## [WORK ORDER]
Leaving out the images, please output every entry exactly as it appears.

╭─ THE DATA

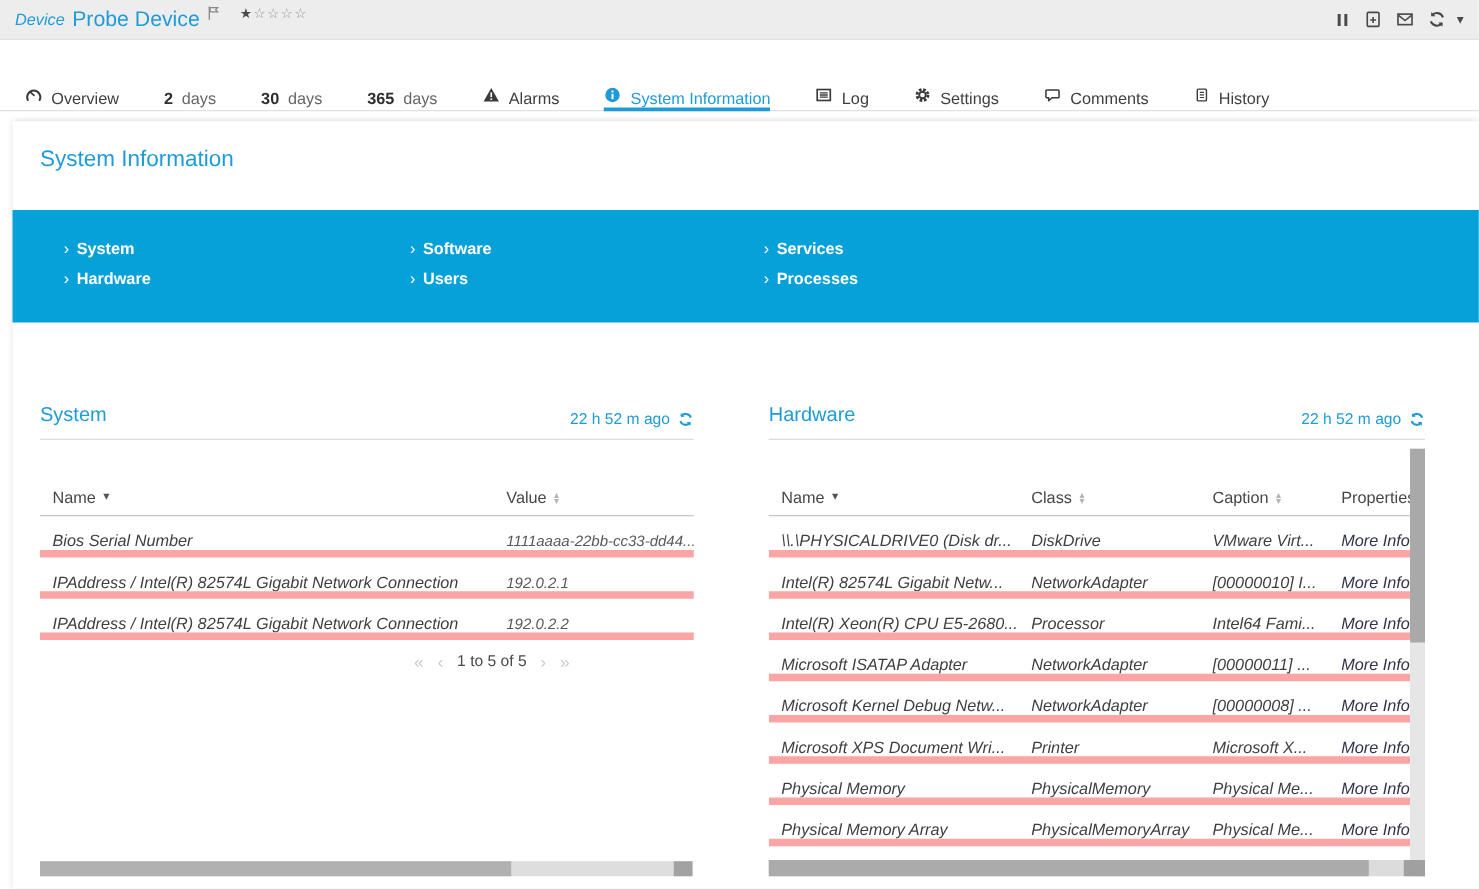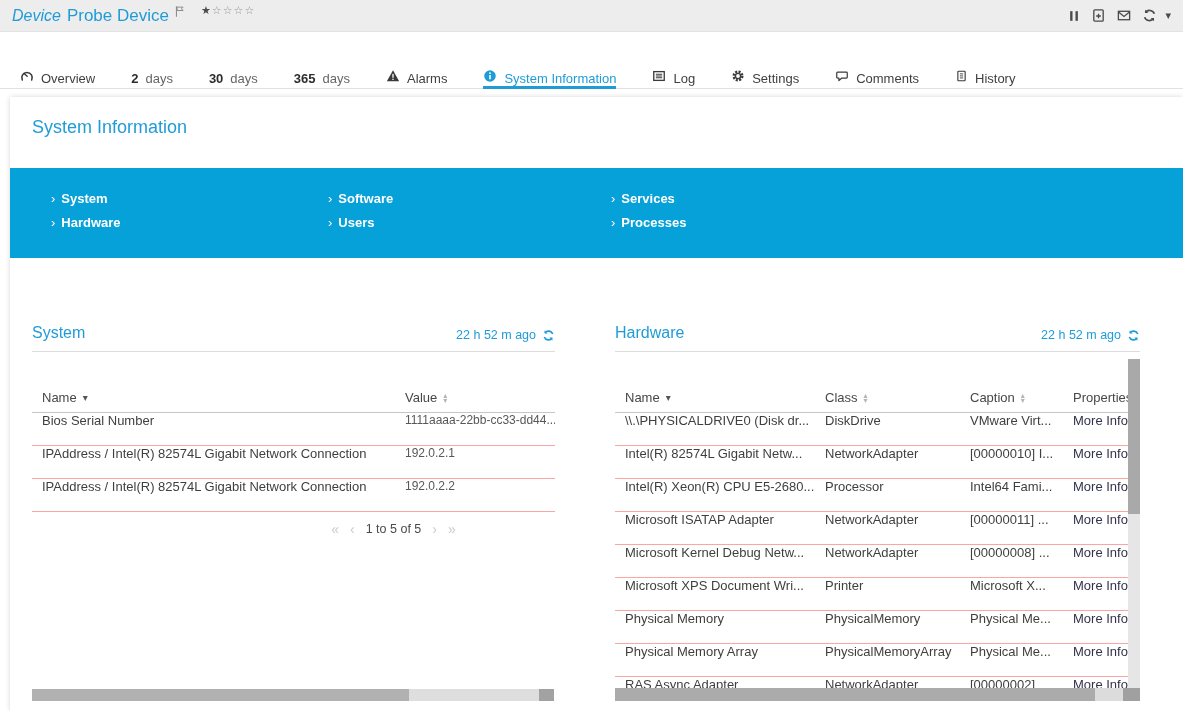--- a/index.html
+++ b/index.html
@@ -17,7 +17,7 @@
     background:#ededed; border-bottom:1px solid #e3e3e3;
     display:flex; align-items:center; padding:0 12px;
   }
-  .device-type { font-style:italic; color:#1f9cd8; font-size:16px; }
+  .device-type { font-style:italic; color:#1f9cd8; font-size:13px; }
   .device-name { color:#1f9cd8; font-size:17px; margin-left:6px; }
   .flag-wrap { align-self:flex-start; margin:4px 0 0 5px; }
   .stars { align-self:flex-start; margin:4px 0 0 14px; font-size:11px; letter-spacing:1px; cursor:pointer; }

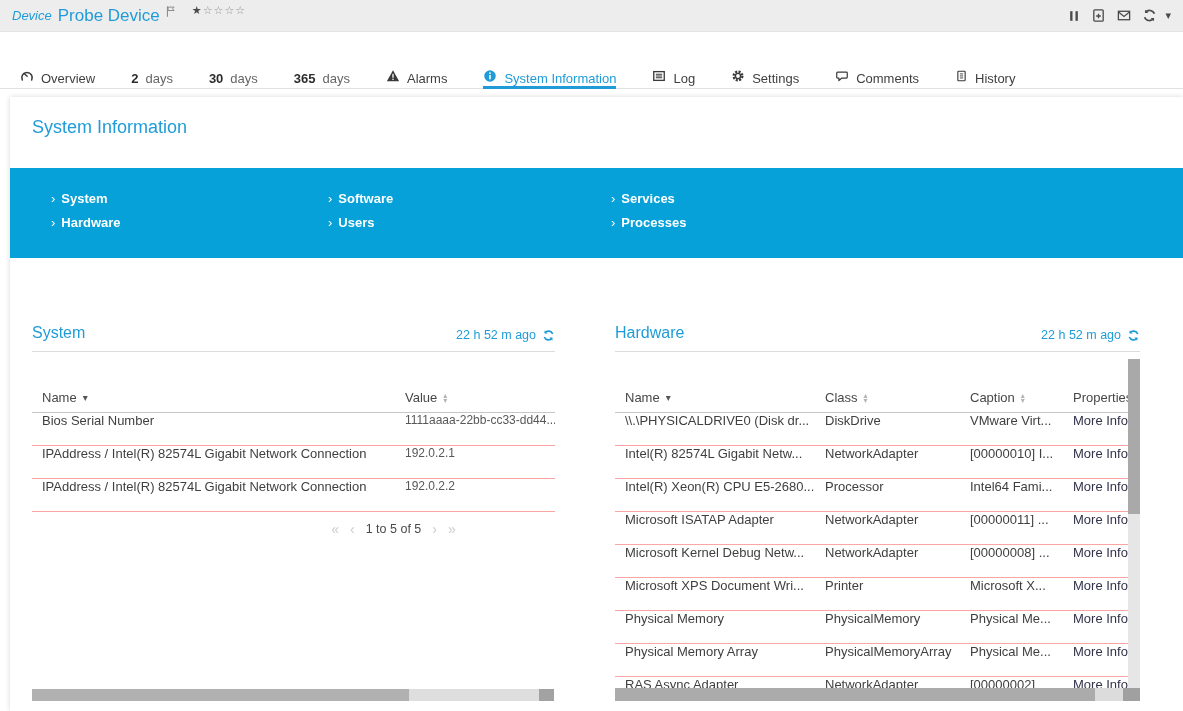--- a/index.html
+++ b/index.html
@@ -86,8 +86,8 @@
   .w-hprops { flex:1; }
 
   .trow {
-    display:flex; align-items:flex-start; height:33px; padding-left:10px;
-    border-bottom:1px solid #fca5a5; font-size:13px; color:#3f3f3f;
+    display:flex; align-items:flex-end; height:33px; padding-left:10px;
+    border-bottom:6px solid #fca5a5; font-size:13px; color:#3f3f3f;font-style:italic;
   }
   .cell { overflow:hidden; white-space:nowrap; padding-right:8px; }
   .val  { font-size:12px; color:#585858; }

╰─

## [SOLUTION FOR THIS PROBLEM]
--- a/index.html
+++ b/index.html
@@ -17,7 +17,7 @@
     background:#ededed; border-bottom:1px solid #e3e3e3;
     display:flex; align-items:center; padding:0 12px;
   }
-  .device-type { font-style:italic; color:#1f9cd8; font-size:16px; }
+  .device-type { font-style:italic; color:#1f9cd8; font-size:13px; }
   .device-name { color:#1f9cd8; font-size:17px; margin-left:6px; }
   .flag-wrap { align-self:flex-start; margin:4px 0 0 5px; }
   .stars { align-self:flex-start; margin:4px 0 0 14px; font-size:11px; letter-spacing:1px; cursor:pointer; }

--- a/index.html
+++ b/index.html
@@ -86,8 +86,8 @@
   .w-hprops { flex:1; }
 
   .trow {
-    display:flex; align-items:flex-start; height:33px; padding-left:10px;
-    border-bottom:1px solid #fca5a5; font-size:13px; color:#3f3f3f;
+    display:flex; align-items:flex-end; height:33px; padding-left:10px;
+    border-bottom:6px solid #fca5a5; font-size:13px; color:#3f3f3f;font-style:italic;
   }
   .cell { overflow:hidden; white-space:nowrap; padding-right:8px; }
   .val  { font-size:12px; color:#585858; }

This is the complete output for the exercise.